MANUEL MARÍN – ABC – 08/09/15
· El pulso extremo que Artur Mas mantiene contra la legalidad ha despertado al fin la conciencia de los valientes. La deriva institucional de Cataluña hacia una declaración unilateral de independencia ha roto algunos silencios cómplices –no todos– y los códigos de esa extraña permisividad que ha consentido un goteo continuo de secesionismo adormecedor. Es el llanto sobre la leche derramada.
En un alarde de contradicción, Felipe González fustigó días atrás la conciencia de los nacionalistas con un discurso de Estado inspirado en la convincente soflama de Gordon Brown contra la independencia escocesa. Ahora, ensalzado por muchos pero criticado por su partido, lo ha rectificado apelando al reconocimiento del sentimiento «nacional» de Cataluña en virtud de un extraño mecanismo intelectual que le permite afirmar una cosa y su contraria. Quizás por ello, nunca se oyó su voz crítica cuando la versión catalana de su partido vendió su alma a los independentistas de ERC para pactar el poder; o cuando el PSOE quiso forzar al Tribunal Constitucional a dictar una sentencia que atribuyera a Cataluña la condición de nación; o cuando hace un año el PSC accedió a incluir el derecho a decidir como una promesa electoral más; o cuando el castellano era castigado con el incumplimiento de sentencias dictadas a título de inventario.
Fomento del Trabajo, la patronal que representa a tres de cada cuatro empresarios catalanes, reclama el cumplimiento estricto de la ley y la garantía de una seguridad jurídica que ve en peligro porque la recuperación económica de Cataluña está en juego. La incertidumbre no renta. Pero la preocupada contundencia con la que ahora denuncian los peligros de la ruptura permanecía difuminada hasta hoy en un letargo de ambivalencia. Nadaron guardando la ropa demasiado tiempo sumidos en una retórica densa y equidistante para no ofender al nacionalismo, en la suposición de que su causa nunca llegaría al límite. Como si se tratara de un juego virtual en el que cualquier tecla sirviese de repente para un «stop» a capricho, o como si cualquier salto al abismo se pudiese resolver iniciando una partida nueva… Como si nada ocurriese mientras no se alterase la cuenta de resultados, y todo permaneciese flotando en una atmósfera sin gravedad, o sin más efectos que un divertimento inocuo entre esteladas.
Alfonso Guerra no parece el mismo de antaño. Mas lidera hoy una suerte de golpe de Estado, y quienes cuestionan la hipotética utilización del artículo 155 de la Constitución para despojarle de un uso abusivo del poder son «pusilánimes». No es aquel Alfonso Guerra que con su voto avaló el Estatuto catalán. Aquel cuyo «cepillado» a un texto inconstitucional viciado de origen sirvió francamente de poco, porque el TC se vio obligado a revocar y reinterpretar uno de cada tres artículos. Aquel que, teniendo una visión unívoca de España y que nunca simpatizó con los nacionalismos, comulgó por disciplina, o por puro agotamiento, para que el PSOE se convirtiera en cómplice de Artur Mas al aceptar sus condiciones y enterrar el tripartito. Aún hoy, el PSOE mantiene proscrita cualquier alusión al artículo 155 en busca de etéreas soluciones federales. Guerra ya no.

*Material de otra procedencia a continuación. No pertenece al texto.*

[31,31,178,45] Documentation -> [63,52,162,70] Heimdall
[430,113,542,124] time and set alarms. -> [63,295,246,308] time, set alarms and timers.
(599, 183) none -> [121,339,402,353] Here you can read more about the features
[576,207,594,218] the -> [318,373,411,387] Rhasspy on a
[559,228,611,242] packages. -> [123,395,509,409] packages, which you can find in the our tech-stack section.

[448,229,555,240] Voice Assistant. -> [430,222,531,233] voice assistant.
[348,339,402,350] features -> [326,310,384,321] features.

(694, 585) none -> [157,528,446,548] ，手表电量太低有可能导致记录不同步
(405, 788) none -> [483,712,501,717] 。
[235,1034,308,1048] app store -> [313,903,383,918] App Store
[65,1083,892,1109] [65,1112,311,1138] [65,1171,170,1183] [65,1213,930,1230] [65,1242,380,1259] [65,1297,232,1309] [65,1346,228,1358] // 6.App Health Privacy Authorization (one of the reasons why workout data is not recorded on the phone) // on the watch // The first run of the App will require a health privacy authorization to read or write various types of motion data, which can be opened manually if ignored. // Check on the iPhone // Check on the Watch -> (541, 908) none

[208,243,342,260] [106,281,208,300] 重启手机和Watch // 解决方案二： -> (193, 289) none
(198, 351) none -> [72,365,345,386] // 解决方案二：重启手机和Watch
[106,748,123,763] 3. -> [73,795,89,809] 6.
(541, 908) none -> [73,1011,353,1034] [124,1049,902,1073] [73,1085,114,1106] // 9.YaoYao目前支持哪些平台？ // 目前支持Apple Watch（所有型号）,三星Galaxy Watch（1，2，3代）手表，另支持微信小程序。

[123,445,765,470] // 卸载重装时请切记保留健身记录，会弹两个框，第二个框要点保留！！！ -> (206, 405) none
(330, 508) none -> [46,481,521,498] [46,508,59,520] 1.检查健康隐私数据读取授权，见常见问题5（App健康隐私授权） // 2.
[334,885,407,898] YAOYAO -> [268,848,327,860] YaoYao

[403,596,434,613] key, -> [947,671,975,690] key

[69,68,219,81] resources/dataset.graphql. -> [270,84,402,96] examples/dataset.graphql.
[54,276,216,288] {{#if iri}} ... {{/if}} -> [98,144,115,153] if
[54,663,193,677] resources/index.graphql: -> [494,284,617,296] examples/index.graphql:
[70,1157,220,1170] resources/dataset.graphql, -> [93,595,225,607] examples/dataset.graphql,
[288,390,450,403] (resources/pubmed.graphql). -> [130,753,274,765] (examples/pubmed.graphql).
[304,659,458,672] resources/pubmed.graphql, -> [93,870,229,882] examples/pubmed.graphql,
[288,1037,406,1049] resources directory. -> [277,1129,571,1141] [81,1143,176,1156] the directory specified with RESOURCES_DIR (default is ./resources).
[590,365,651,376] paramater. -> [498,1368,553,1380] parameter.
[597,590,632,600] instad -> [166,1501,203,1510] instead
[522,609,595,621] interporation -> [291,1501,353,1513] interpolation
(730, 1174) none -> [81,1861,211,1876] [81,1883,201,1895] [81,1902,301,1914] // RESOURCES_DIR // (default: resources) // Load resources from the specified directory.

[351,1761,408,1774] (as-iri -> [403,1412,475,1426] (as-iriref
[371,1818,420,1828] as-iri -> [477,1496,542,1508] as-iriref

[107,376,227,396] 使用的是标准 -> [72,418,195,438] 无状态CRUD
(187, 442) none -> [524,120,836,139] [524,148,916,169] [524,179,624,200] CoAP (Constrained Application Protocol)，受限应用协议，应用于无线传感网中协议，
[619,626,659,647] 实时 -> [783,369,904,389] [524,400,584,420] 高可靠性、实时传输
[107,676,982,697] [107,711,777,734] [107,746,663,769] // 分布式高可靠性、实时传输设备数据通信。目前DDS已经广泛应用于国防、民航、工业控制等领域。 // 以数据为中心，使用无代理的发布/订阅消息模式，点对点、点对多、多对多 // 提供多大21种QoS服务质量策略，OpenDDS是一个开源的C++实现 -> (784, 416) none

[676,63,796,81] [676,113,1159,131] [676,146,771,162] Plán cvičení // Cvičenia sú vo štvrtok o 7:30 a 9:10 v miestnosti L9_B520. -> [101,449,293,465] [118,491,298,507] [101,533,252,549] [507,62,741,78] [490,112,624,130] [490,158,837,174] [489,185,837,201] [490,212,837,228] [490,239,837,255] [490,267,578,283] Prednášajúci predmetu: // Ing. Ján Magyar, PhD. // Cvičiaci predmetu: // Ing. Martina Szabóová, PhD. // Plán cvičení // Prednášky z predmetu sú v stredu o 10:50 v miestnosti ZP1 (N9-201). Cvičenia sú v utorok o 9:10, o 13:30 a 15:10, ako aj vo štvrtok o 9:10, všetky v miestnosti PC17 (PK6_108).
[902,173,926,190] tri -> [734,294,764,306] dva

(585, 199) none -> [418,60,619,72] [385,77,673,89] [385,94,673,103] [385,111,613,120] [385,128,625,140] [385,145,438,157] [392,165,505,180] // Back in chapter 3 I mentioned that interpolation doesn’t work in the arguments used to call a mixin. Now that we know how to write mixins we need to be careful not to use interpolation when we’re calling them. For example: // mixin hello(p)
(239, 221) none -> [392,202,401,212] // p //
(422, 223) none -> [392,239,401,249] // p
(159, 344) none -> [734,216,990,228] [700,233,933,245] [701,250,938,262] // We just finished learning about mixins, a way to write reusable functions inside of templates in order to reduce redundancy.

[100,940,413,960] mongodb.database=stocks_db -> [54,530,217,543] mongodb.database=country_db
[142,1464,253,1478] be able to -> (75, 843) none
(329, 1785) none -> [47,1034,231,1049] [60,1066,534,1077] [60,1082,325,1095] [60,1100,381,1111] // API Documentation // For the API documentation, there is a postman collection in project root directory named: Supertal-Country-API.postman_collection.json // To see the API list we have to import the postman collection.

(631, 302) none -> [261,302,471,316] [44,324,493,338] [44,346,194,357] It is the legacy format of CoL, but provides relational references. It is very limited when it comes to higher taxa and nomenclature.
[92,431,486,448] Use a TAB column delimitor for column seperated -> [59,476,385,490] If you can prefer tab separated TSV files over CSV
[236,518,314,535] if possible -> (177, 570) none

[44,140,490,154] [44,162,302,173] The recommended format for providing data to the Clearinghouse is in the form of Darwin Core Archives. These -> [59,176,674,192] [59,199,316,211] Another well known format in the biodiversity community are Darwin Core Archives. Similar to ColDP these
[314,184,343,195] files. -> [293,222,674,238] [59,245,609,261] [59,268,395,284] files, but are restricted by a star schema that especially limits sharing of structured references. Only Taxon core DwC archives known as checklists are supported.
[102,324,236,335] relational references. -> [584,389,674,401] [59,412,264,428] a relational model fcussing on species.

Duran i Lleida completa la lista de valientes. A última hora, y liberado del pulgar de Convergència que lo aplastaba como a un insecto, emerge abrumado por la magnitud del desafío. Atrás quedan las imágenes, muleta en ristre, celebrando la Diada al servicio de la independencia; atrás, sus blogs cautivos de una ferviente emoción identitaria como argumento separatista; y su eterna «tercera vía» como fórmula para mantener intacto el lobby catalán en Madrid bajo exquisitas formas de gentleman inglés y el fondo de un depredador de intereses y negocios. Duran, independentista a tiempo parcial, ha dejado de serlo. No es hora de más imposturas.
Tampoco lo es de reproches. La rectificación es síntoma del reconocimiento de un error por más que González se enmiende a sí mismo. Y conviene ensalzarla porque el efecto arrastre del independentismo pierde fuerza de convicción sobre una sociedad hipnotizada con el péndulo del separatismo en tiempos de vacas gordas. El soberanismo no solo fuerza la ley. Adultera la convivencia. Es un l ogro que la indolencia frente al odio esté dejando de sumar.